**To do**
If a line in the data below contains "readings", copy it.

▼

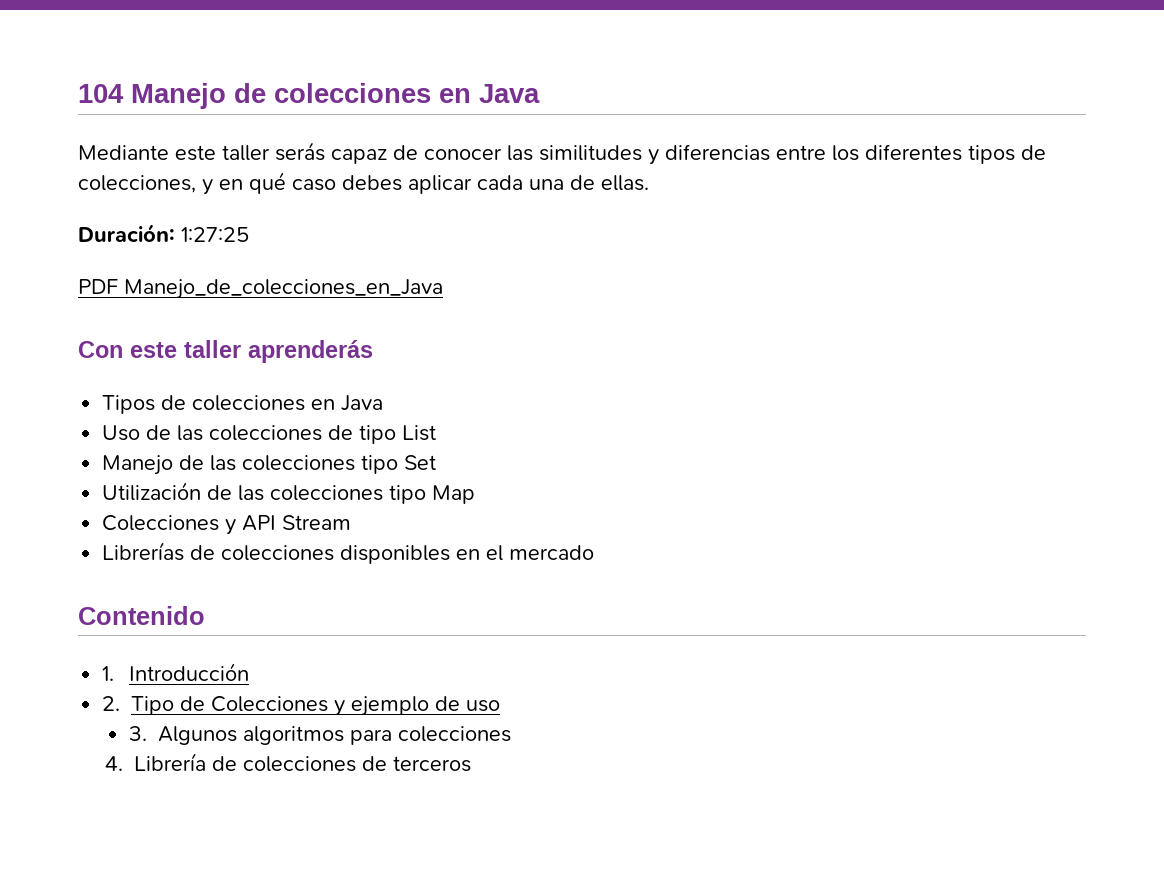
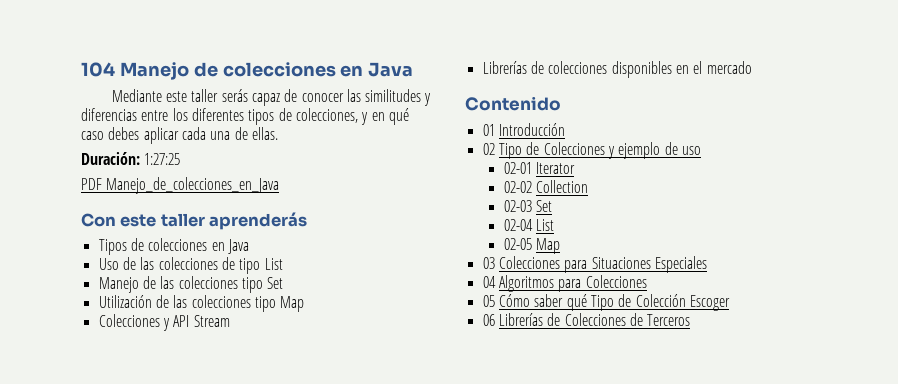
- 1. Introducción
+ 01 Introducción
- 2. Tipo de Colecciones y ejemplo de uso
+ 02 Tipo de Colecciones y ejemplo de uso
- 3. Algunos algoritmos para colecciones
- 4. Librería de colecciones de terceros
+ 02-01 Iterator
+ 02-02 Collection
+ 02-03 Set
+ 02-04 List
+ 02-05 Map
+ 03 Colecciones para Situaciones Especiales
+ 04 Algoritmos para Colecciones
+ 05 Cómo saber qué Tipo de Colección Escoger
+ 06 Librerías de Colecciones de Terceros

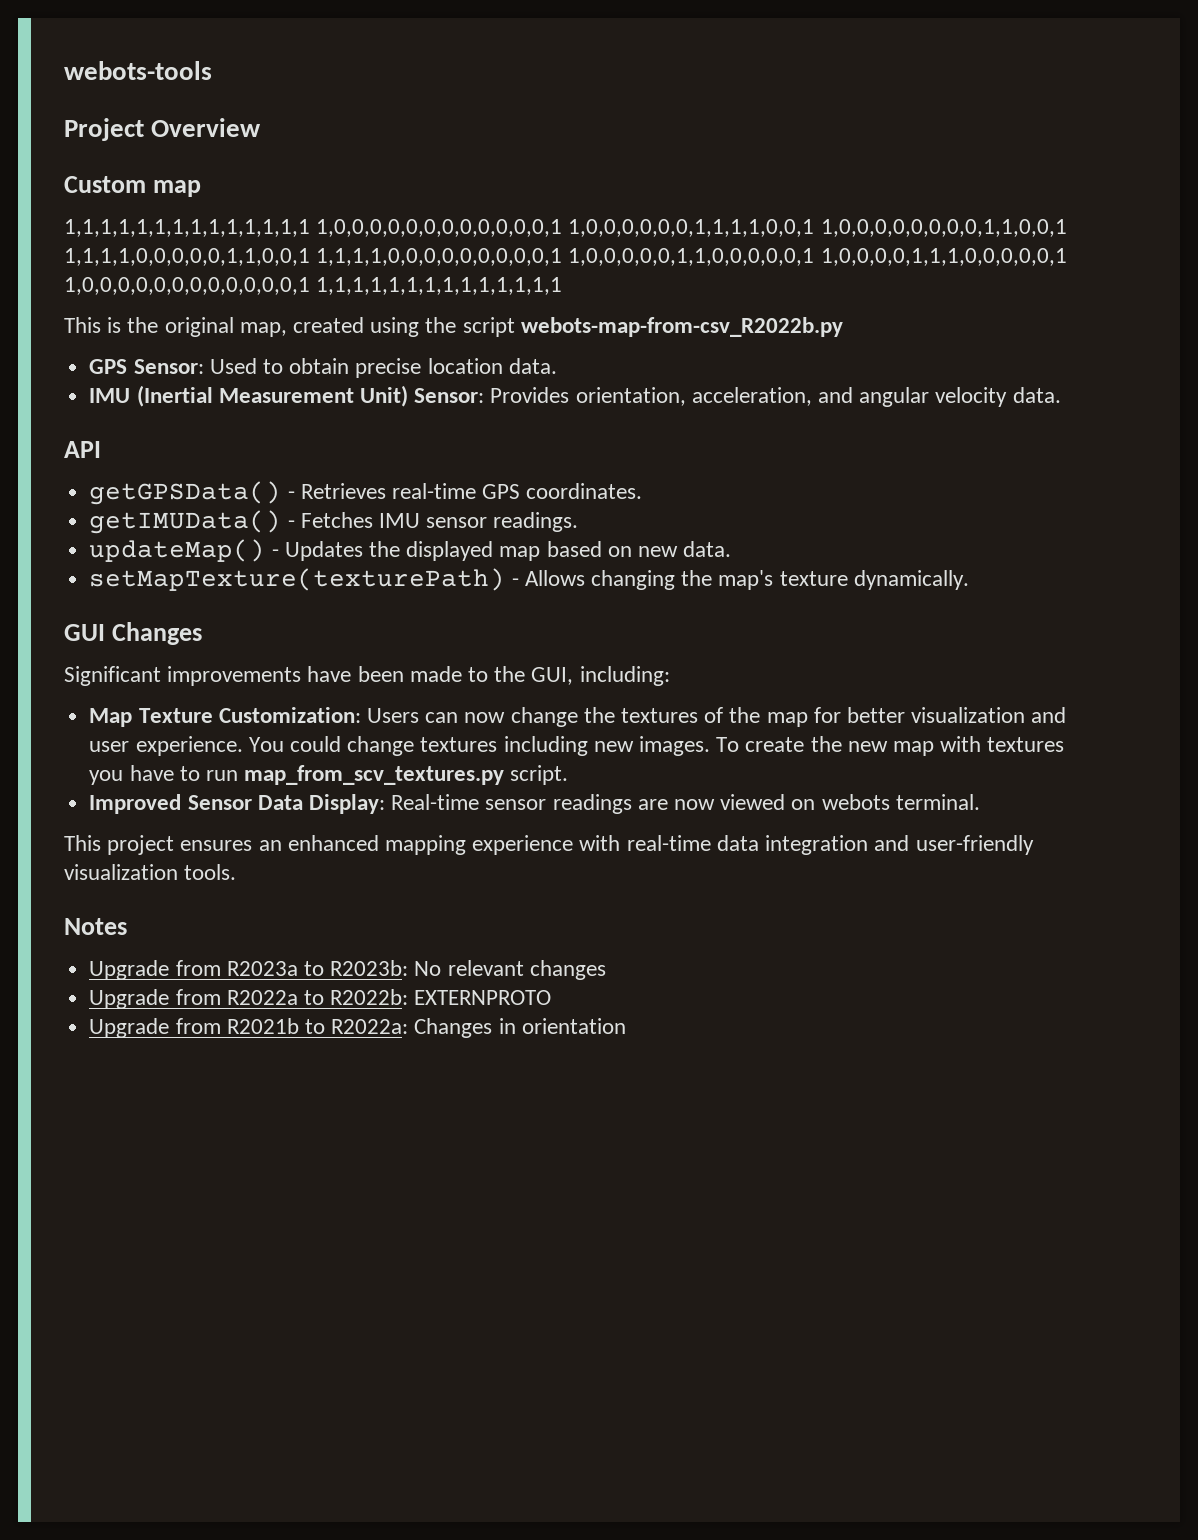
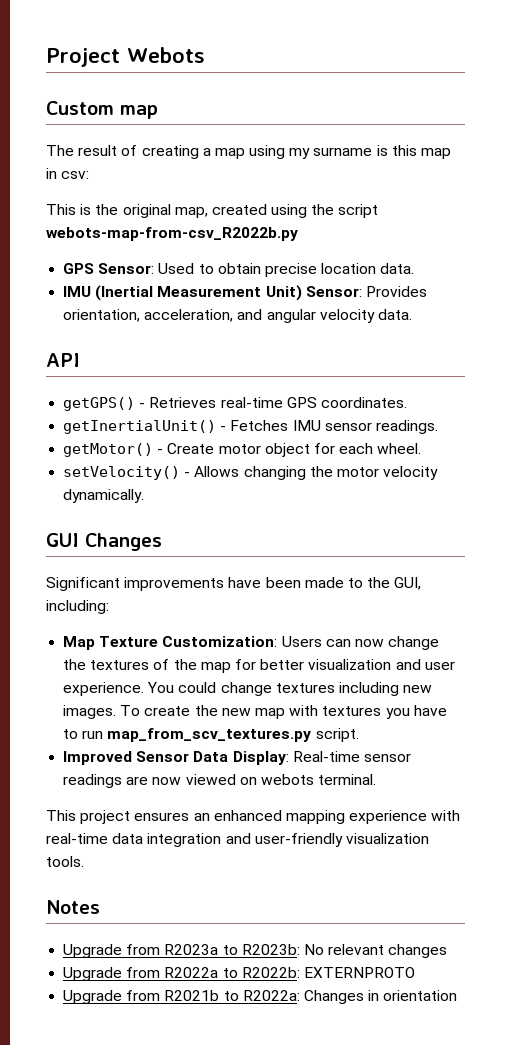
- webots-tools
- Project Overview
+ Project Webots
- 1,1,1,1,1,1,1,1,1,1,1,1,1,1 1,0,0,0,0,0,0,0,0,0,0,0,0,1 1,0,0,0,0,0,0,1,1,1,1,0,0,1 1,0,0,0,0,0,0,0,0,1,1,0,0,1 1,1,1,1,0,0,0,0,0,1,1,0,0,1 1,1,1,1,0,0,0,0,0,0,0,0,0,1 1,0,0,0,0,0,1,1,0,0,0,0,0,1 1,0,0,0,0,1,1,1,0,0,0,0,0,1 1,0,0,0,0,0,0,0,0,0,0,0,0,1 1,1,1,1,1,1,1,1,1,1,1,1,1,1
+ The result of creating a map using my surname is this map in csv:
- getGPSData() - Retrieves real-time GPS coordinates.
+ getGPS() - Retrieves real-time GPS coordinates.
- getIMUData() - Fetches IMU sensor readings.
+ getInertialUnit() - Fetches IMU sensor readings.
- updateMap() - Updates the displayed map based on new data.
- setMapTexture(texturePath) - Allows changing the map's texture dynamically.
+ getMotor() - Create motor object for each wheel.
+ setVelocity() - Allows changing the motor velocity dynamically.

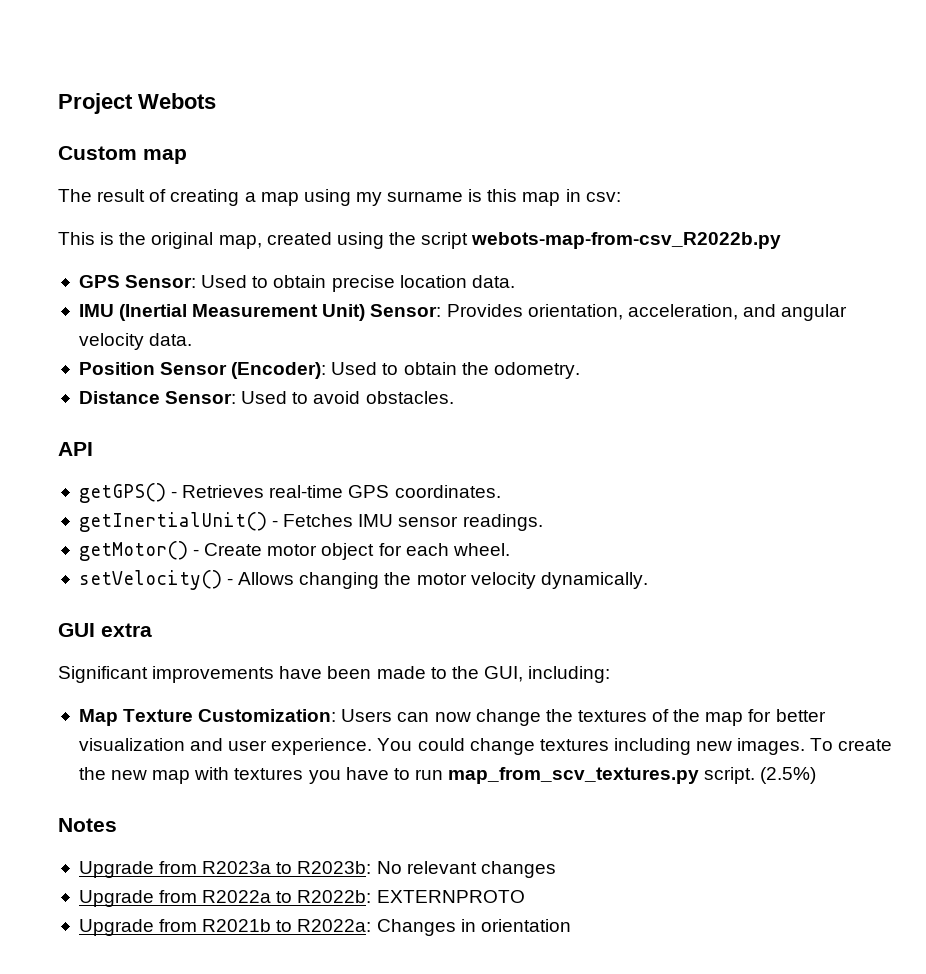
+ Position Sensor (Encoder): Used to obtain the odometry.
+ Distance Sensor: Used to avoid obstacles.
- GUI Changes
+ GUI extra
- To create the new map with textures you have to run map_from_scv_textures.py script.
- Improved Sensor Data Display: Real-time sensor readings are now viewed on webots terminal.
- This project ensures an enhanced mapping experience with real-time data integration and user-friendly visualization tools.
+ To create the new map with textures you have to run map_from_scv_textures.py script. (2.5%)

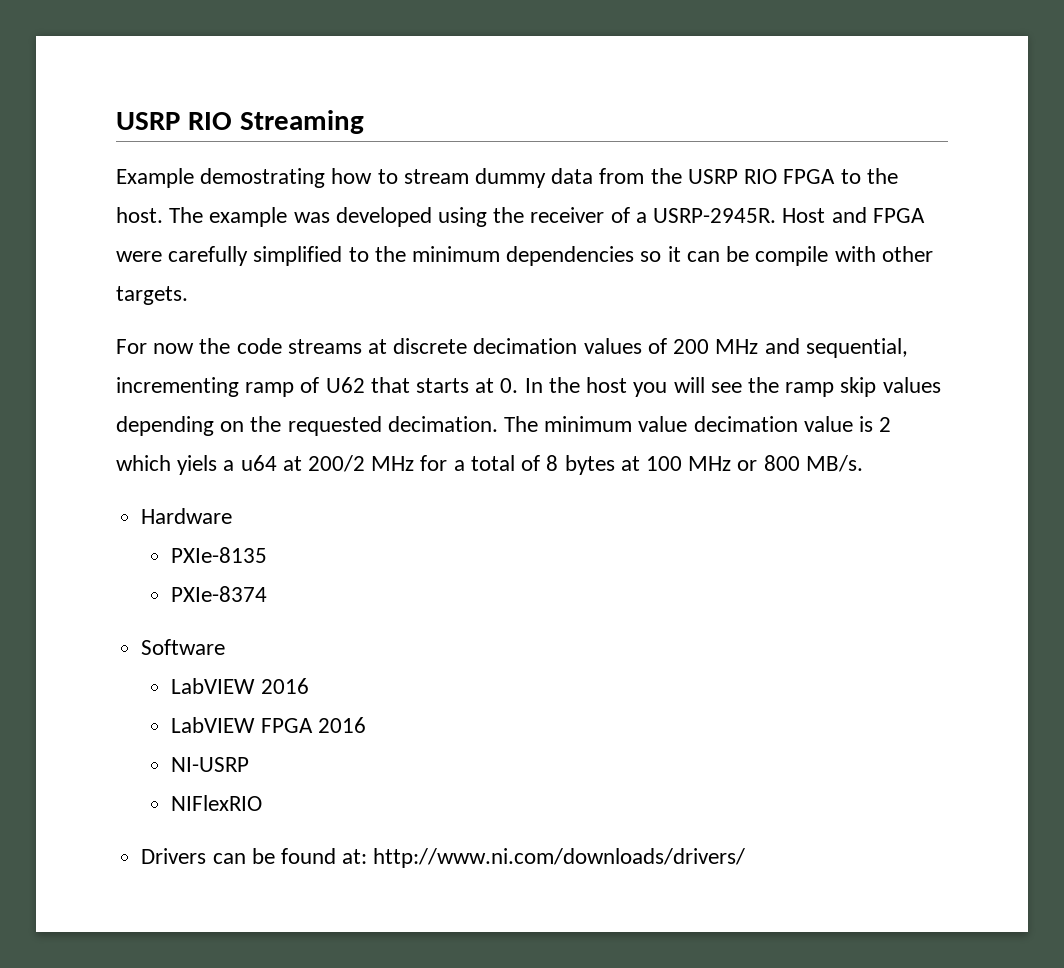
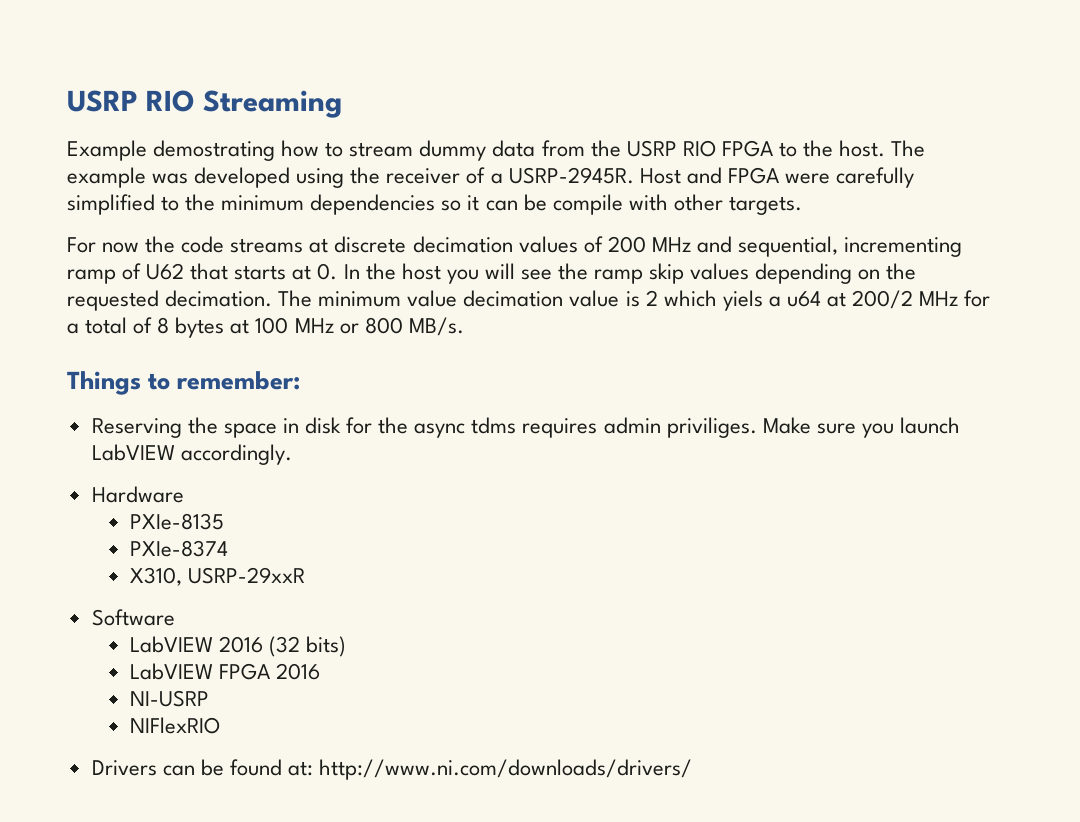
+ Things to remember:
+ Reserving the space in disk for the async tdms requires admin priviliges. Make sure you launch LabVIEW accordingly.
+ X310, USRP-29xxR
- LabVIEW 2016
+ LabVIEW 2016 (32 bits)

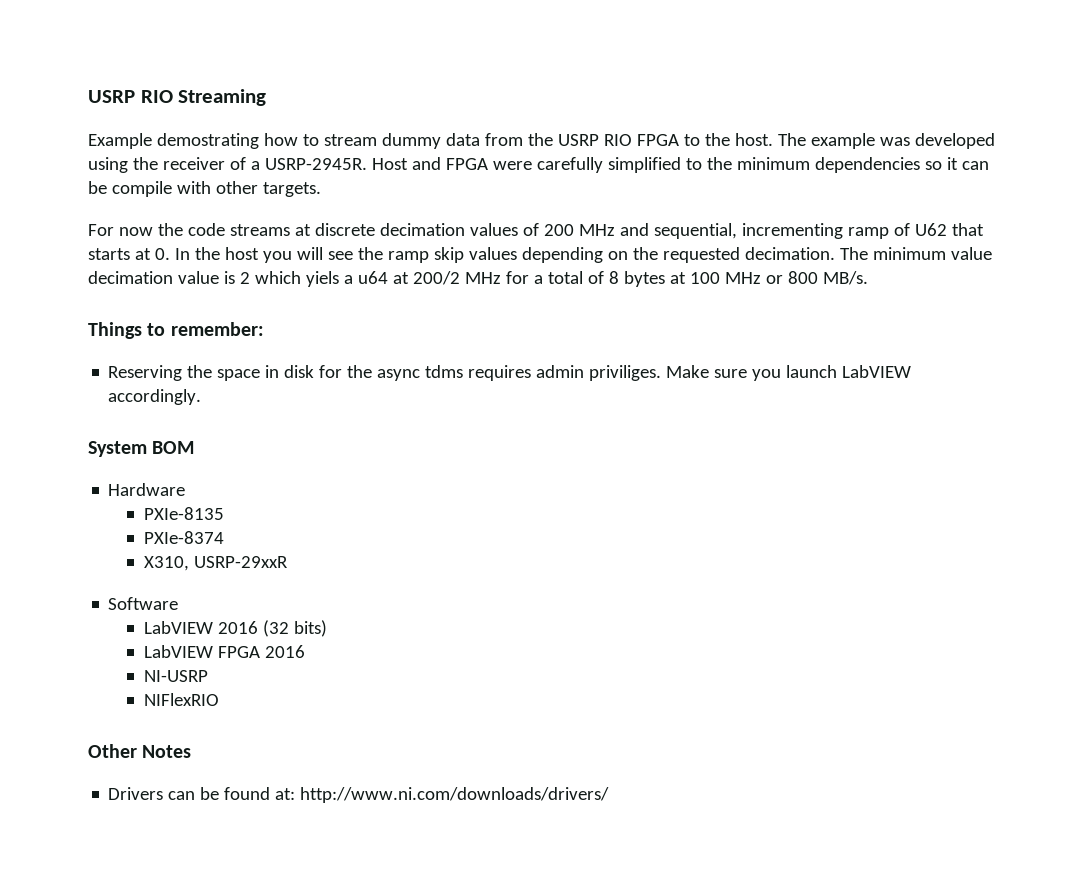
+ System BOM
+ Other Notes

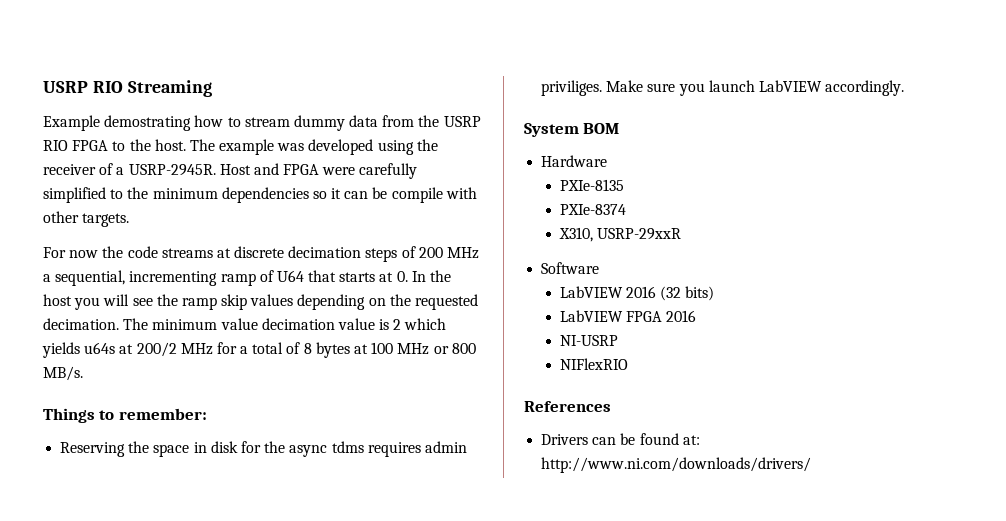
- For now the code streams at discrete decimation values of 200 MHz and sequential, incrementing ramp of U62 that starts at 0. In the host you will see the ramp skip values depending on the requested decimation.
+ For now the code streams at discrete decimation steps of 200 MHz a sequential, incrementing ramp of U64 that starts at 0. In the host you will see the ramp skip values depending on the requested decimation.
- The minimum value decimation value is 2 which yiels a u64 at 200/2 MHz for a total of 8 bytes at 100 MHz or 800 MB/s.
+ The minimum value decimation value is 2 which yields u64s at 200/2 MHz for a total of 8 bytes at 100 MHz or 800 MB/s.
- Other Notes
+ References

▲

**Written reply**
- getIMUData() - Fetches IMU sensor readings.
+ getInertialUnit() - Fetches IMU sensor readings.
- Improved Sensor Data Display: Real-time sensor readings are now viewed on webots terminal.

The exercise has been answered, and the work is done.